Interestingly, the common identification of a lack of universality as the source of the failure of utopian socialism was not a universal conclusion of 19th century utopians. One utopian experimenter, Josiah Warren, fingered a different culprit, and invented the American form of anarchism in the process.

So, if you ask me, anyone who yearns for a radical alternative to our world of woe and seeks to force socialism down others’ throats is double suspect: not only has that ideologue jumped to a conclusion, he has jumped to a conclusion that proved dangerous after at least one person thought his way out of the utopian experiments’ trap.

“Yeah, they’re giving us money but what good is that if you can’t spend it on anything you want?” Fowler asked.

Here we get to the profundity of this satirical piece. With this one question we get to the heart of the beginning of economic theory, especially per David Hume:

Hume realized that money is not wealth. You can have all the money in the world, but, if there are no goods to purchase for it, money doesn’t do any good.

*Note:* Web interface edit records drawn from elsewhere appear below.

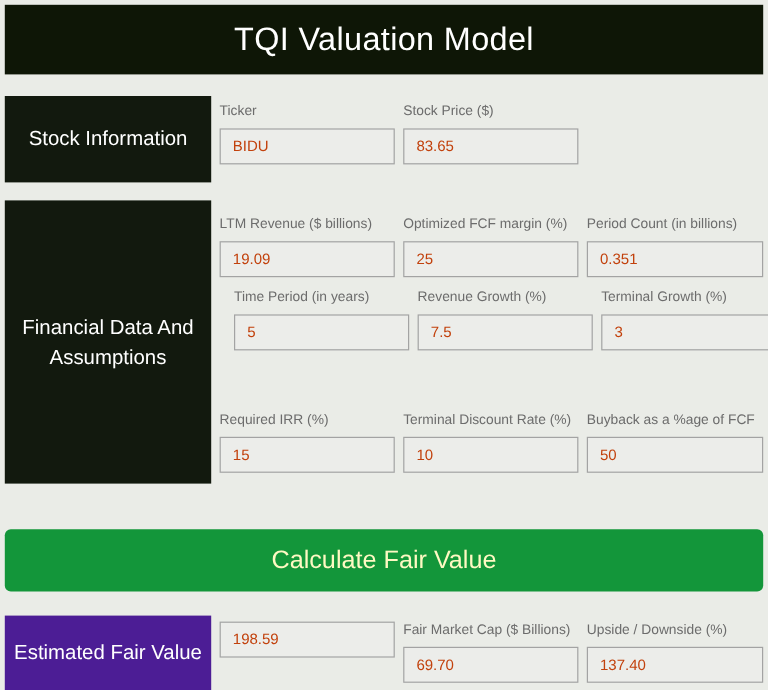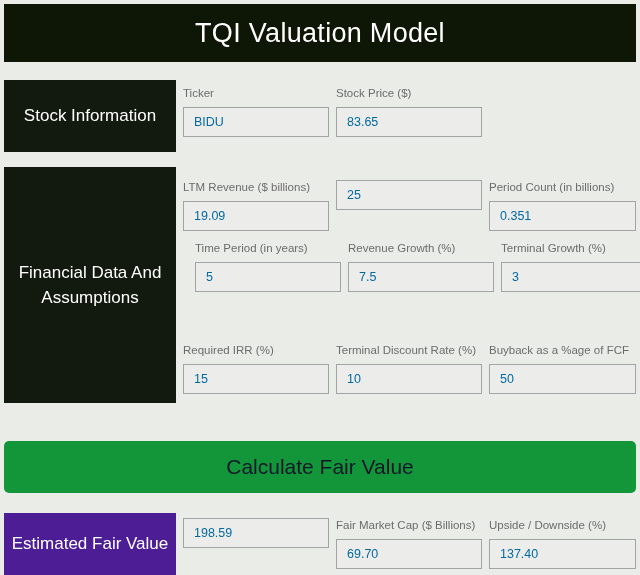"BIDU" .field .field-input { color: #0369a1 -> #c2410c }
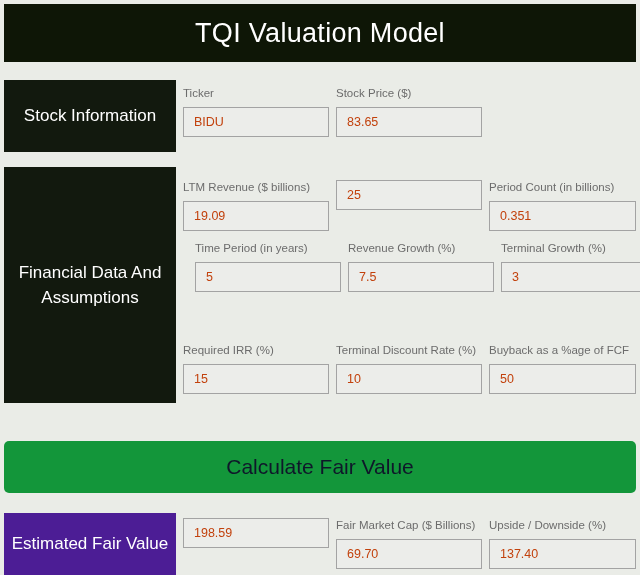"Optimized FCF margin (%)" span.field-label { html: none -> <span>Optimized FCF margin (%)</span> }
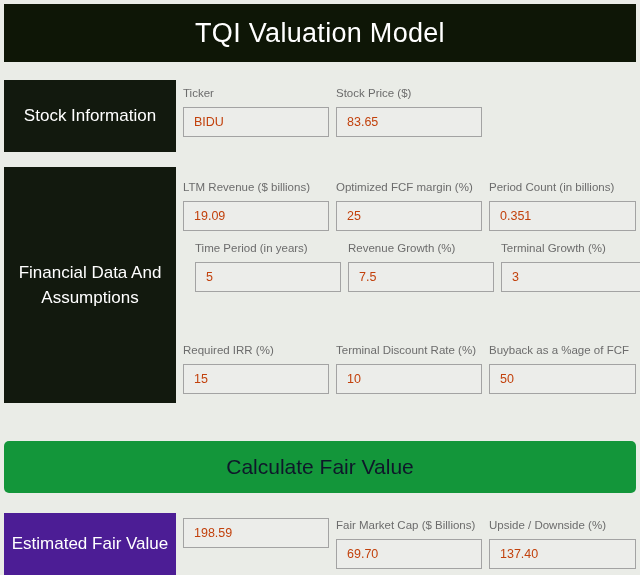"Calculate Fair Value" #calculate-button { color: #0f172a -> #fef9c3 }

And if you think this is a trivial matter, you are wrong. But you would be in good company:

“Poverty is not a character failing or a lack of motivation. Poverty is a shortage of money.” 

—Barbara Ehrenreich

Ms. Ehrenreich no doubt thought she was being at once clever and expounding upon a principle of common sense. She was neither. Poverty is what humans have when they do not have enough resources to survive and thrive. But resources aren’t money. And resources without labor aren’t wealth. We produce wealth by transforming resources. And this is done, chiefly, in coöperation with others, through a division of labor. In a capitalist society this is done by trade. That’s where I offer something of mine — say, my labor, a resource of my time and attention and effort — in exchange for something I want more than that time and attention and effort. People rise out of poverty by creating wealth by offering something within themselves — often, just a potential activity — that they have more than a potential trading partner has. It is not money that is key here, it is mutual advantage. But there is no mutual advantage if you have nothing to offer. Why is there poverty? Because too many people have nothing much to offer, or are unwilling to make the trouble to develop something to offer.

Money just makes the trading easier, getting around the barter stricture of the coincidence of wants.

That Ehrenreich, a mostly witless leftist, does not see that is no surprise. Which is why we make fun of leftism’s most extreme isms: socialism and communism. And that one line makes this particular bit of satire so good.

The rest of the satire goes in different directions. I enjoyed those directions. But it is this first segment that needs explaining to some people.

Though this later paragraph is pretty funny:

“Everything went well but only a few Karens across the country are really enjoying it.” Lennon added. “They really revel in telling people to ‘stay the f**k home!’” 

Shut the fuck up, Karens. No reasonable person likes snitches and bullies.